Simple Chat

PR Readiness Guardrail Cleanup Fix

PR Readiness Guardrail Cleanup Fix

Fixed/Implemented in version: 0.242.065

Issue Description

The beta branch had PR-readiness blockers in local validation: trailing whitespace in changed files, one unnecessary |safe filter on JSON-rendered Admin Settings data, a UTF-8 BOM that prevented broken-access-control parsing, and new Semantic Kernel plugin surfaces that needed explicit guardrail justifications for delegated current-user authorization helpers.

Root Cause Analysis

The branch accumulated broad feature work across backend, frontend, documentation, and tests.
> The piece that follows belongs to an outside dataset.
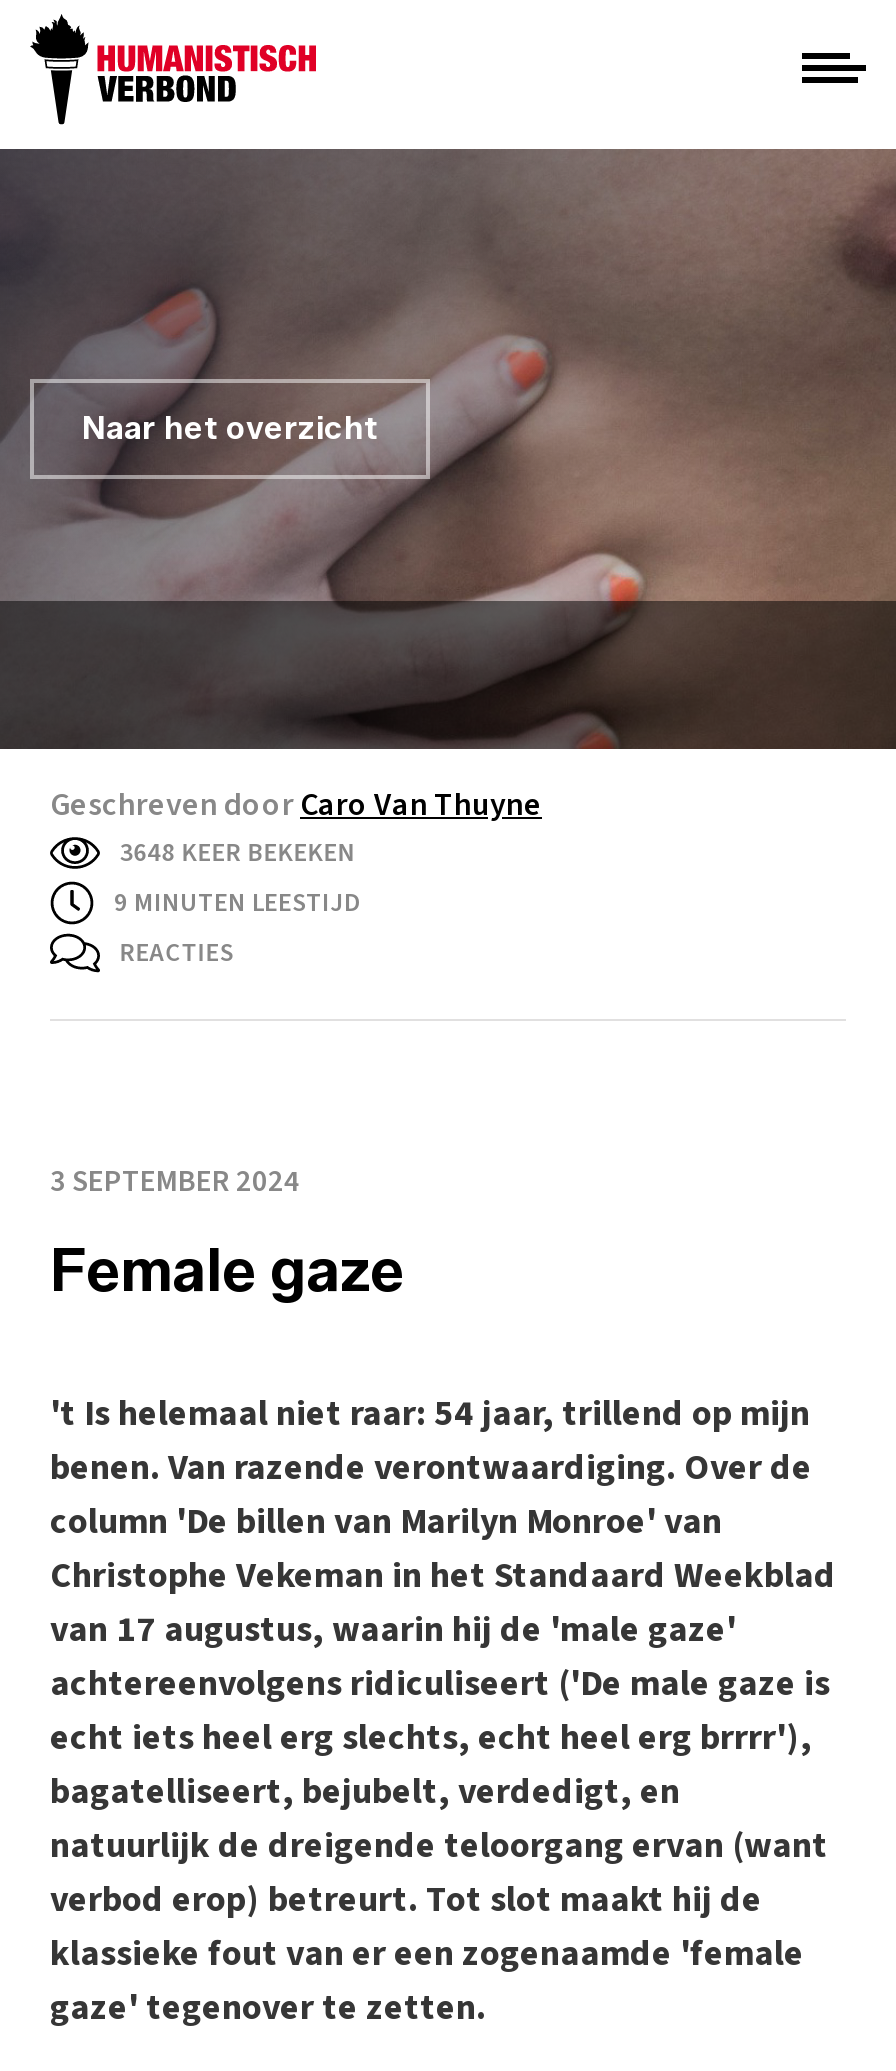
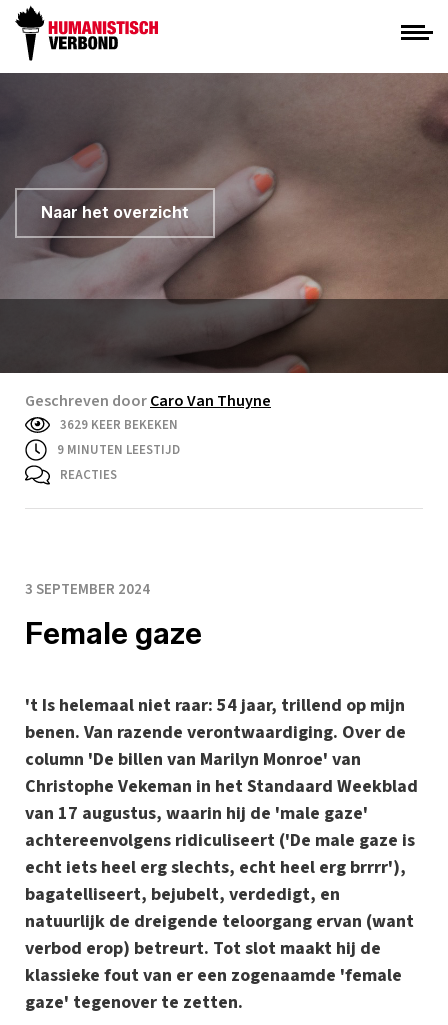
- 3648 KEER BEKEKEN
+ 3629 KEER BEKEKEN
A few hygiene and guardrail details were left in the final diff even though the underlying behaviors already delegated to current-user service helpers for authorization.

Technical Details

Files modified:

  • application/single_app/config.py
  • application/single_app/templates/admin_settings.html
  • application/single_app/semantic_kernel_loader.py
  • application/single_app/semantic_kernel_plugins/document_search_plugin.py
  • application/single_app/semantic_kernel_plugins/msgraph_plugin.py
  • application/single_app/semantic_kernel_plugins/simplechat_plugin.py
  • Whitespace-only cleanup in changed README, docs, CSS, JS, HTML, and Python files

Code changes summary:

  • Removed trailing whitespace from changed files reported by git diff --check.
  • Removed an unnecessary Jinja |safe filter where tojson already provides the safe JSON serialization boundary.
  • Removed a UTF-8 BOM from semantic_kernel_loader.py so AST-based validation can parse it.
  • Added narrow bac-check: ignore justifications where plugin methods delegate authorization to service-layer current-user helpers.
  • Updated config.py to version 0.242.065.

Validation

Test results:

  • git diff --check origin/Development passes after cleanup.
  • Python compile and Swagger route validation pass against the current worktree.
  • Targeted full-file broken-access-control validation passes for the edited plugin and loader files.
  • First-party changed JavaScript syntax validation passes with node --check.

Before/after comparison:

  • Before: PR validation reported whitespace, XSS guardrail, BAC parser, and plugin scope guardrail blockers.
  • After: the touched files pass targeted validation, and the branch has a release-note entry for the cleanup.

User experience improvements:

  • Maintainers get a cleaner draft PR with fewer avoidable CI failures and clearer security-review notes.

Reference: config.py version updated to 0.242.065 as part of this fix.